Energy Star and National Fenestration Rating Council
Each window will come with two labels: a blue-and-yellow Energy Star label and a white National Fenestration Rating Council (NFRC) label. NFRC is a nonprofit that reports the crude data about how well a window will perform, whereas Energy Star will give you a peek into which windows are the pinnacle of energy efficiency. Only those that meet the strict guidelines placed by the Department of Energy will be certified as Energy Star compatible.
Energy Performance Measurements:
The U-factor rating measures the rate at which heat is lost through the fenestration, with lower U-values indicating better insulation. Energy Star approved windows will have a U-value less than or equal to 0.3, though the U-value measurement can go as high as 1.2.
Solar Heat Gain Coefficient
Blocking the sun’s solar radiation and heat is another important job for energy efficient windows, and the Solar Heat Gain Coefficient (SHGC) evaluates how effectively a window is able to do just that. In general, the lower SHGC rating, the more efficient the window will be—though that isn’t a hard-and-fast rule, and homeowners should look for a rating of 0.3 or less.
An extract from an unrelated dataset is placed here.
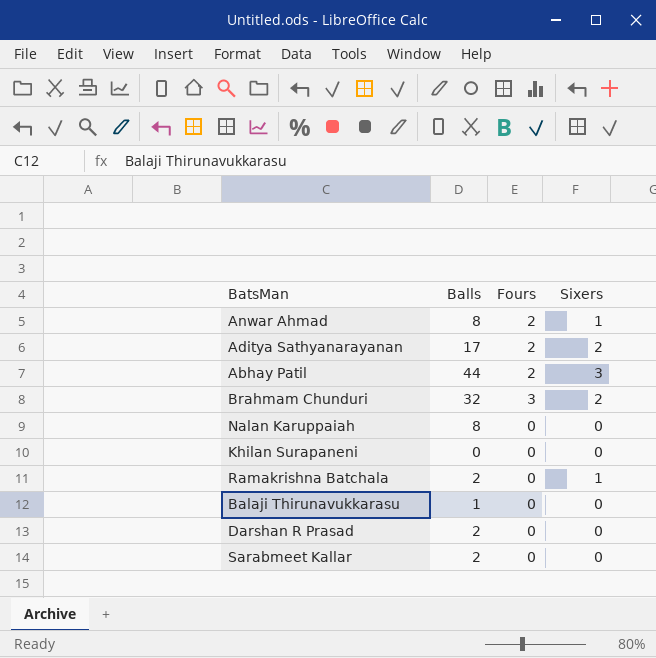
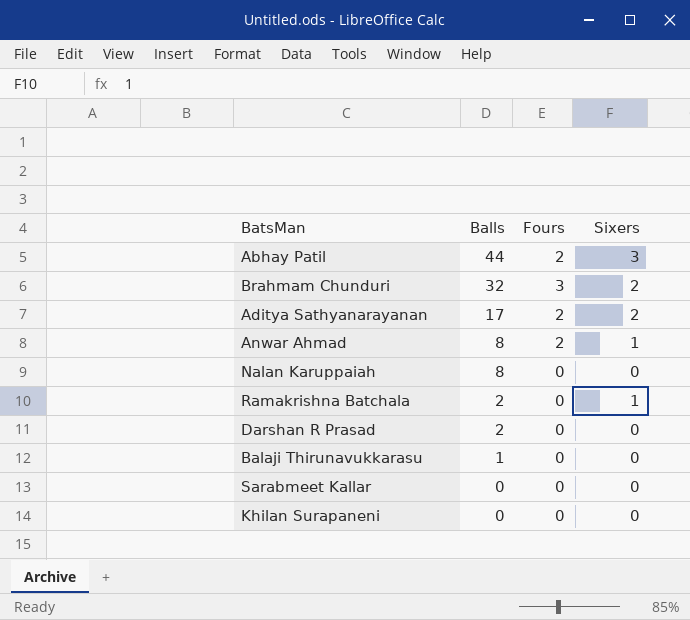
row order: none -> Balls descending
Sarabmeet Kallar | Balls: 2 -> 0

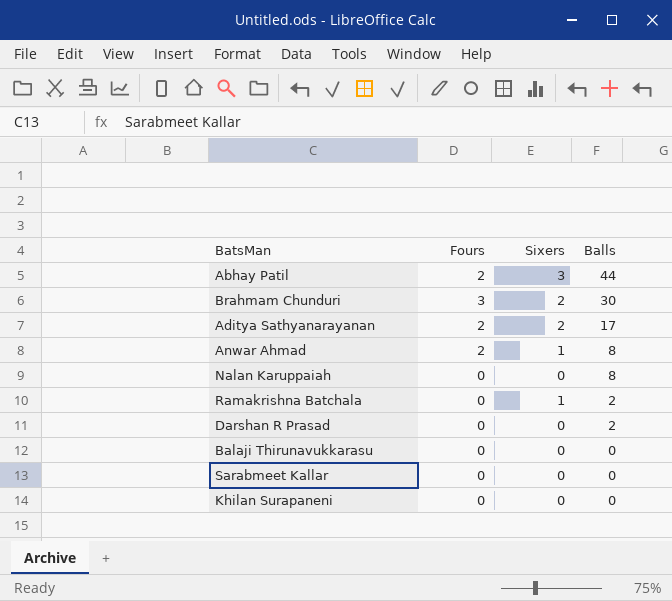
column Balls | position: 2 -> 4
Brahmam Chunduri | Balls: 32 -> 30
Balaji Thirunavukkarasu | Balls: 1 -> 0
As the name implies, visible transmittance (VT) gauges the amount of visible light that is permitted to pass through the window. It used to be that light and heat went hand in hand, but modern glazing technologies have changed that experience. VT is rated from 0 to 1, with a higher VT indicating that more light is transmitted.
Evaluated as the cubic feet of air that is able to pass through a square foot of window, air leakage ratings may or may not be included in a window’s statistics. Energy Star doesn’t take air leakages into account since window construction materials are subject to alter over time and subsequently cannot be measured precisely. Though the standard building code rating is .03, the lower the figure, the less air is able to seep through your energy efficient windows
With a range of 1 to 100, condensation resistance (CR) calculates how much moisture is able to collect on the interior of the window and between glazing layers. Most Energy Star-approved windows are already built to withstand moisture, so they will generally come with higher CR rating already.
Now that you understand the ins and outs of energy efficiency window ratings, take the time to compare various options and talk to a professional who can help walk you through exactly which window will best serve your home.